**Your instructions:**
Every line of the following records that includes "Bluetooth" should be copied.

**Data excerpts:**
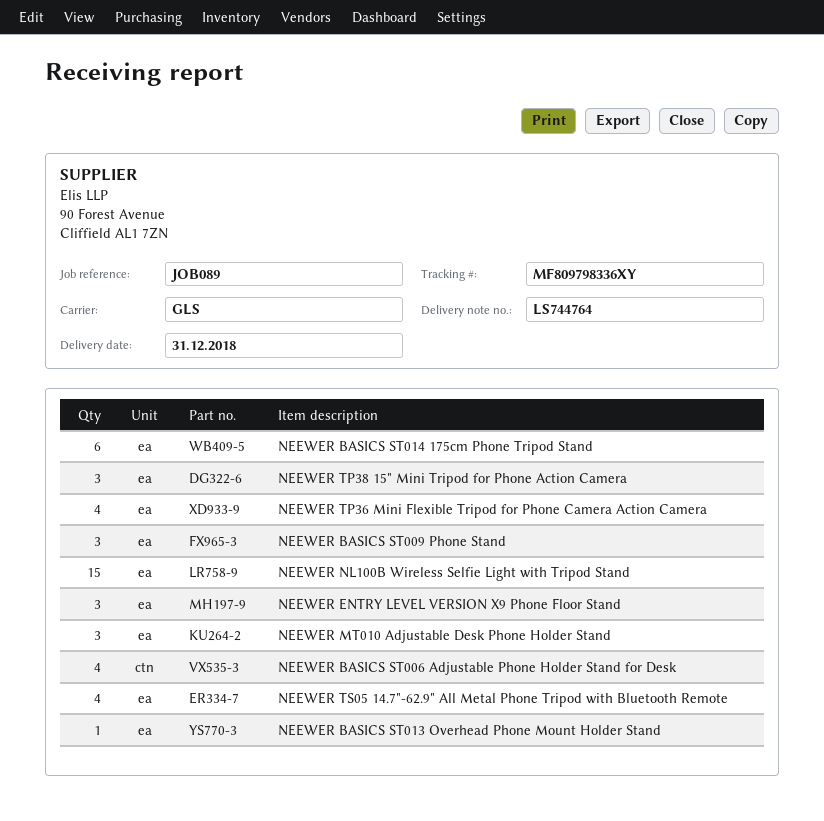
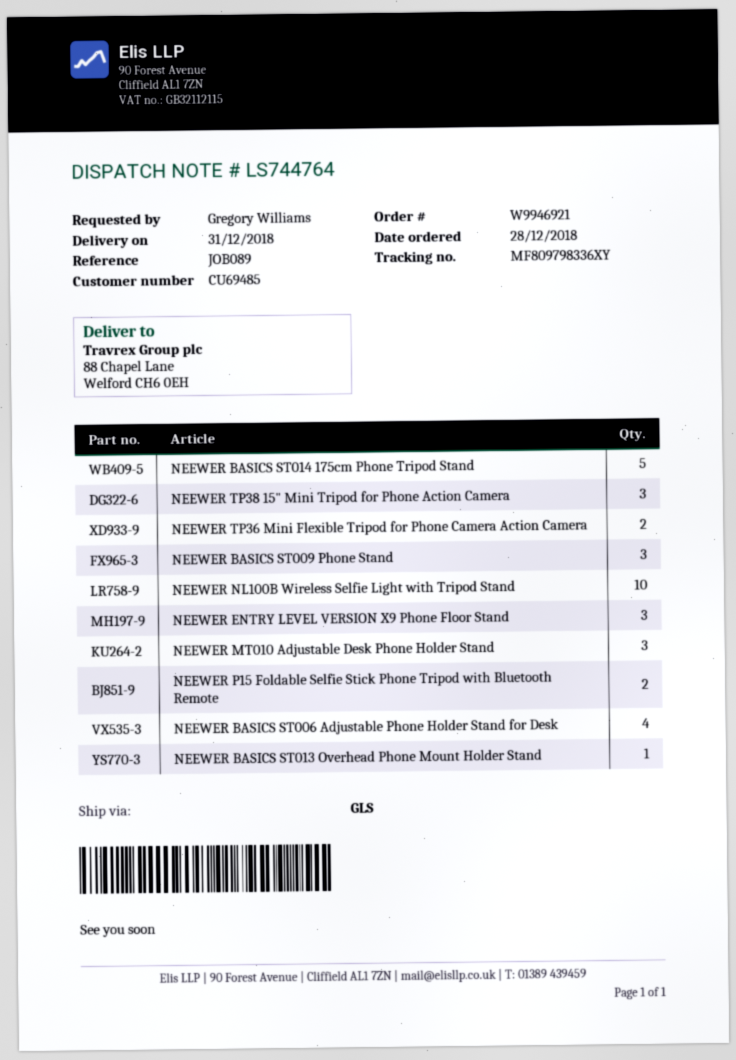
NEEWER BASICS ST014 175cm Phone Tripod Stand: 6 -> 5
NEEWER TP36 Mini Flexible Tripod for Phone Camera Action Camera: 4 -> 2
NEEWER NL100B Wireless Selfie Light with Tripod Stand: 15 -> 10
NEEWER TS05 14.7"-62.9" All Metal Phone Tripod with Bluetooth Remote: 4 -> none
NEEWER P15 Foldable Selfie Stick Phone Tripod with Bluetooth Remote: none -> 2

**Written solution:**
NEEWER TS05 14.7"-62.9" All Metal Phone Tripod with Bluetooth Remote: 4 -> none
NEEWER P15 Foldable Selfie Stick Phone Tripod with Bluetooth Remote: none -> 2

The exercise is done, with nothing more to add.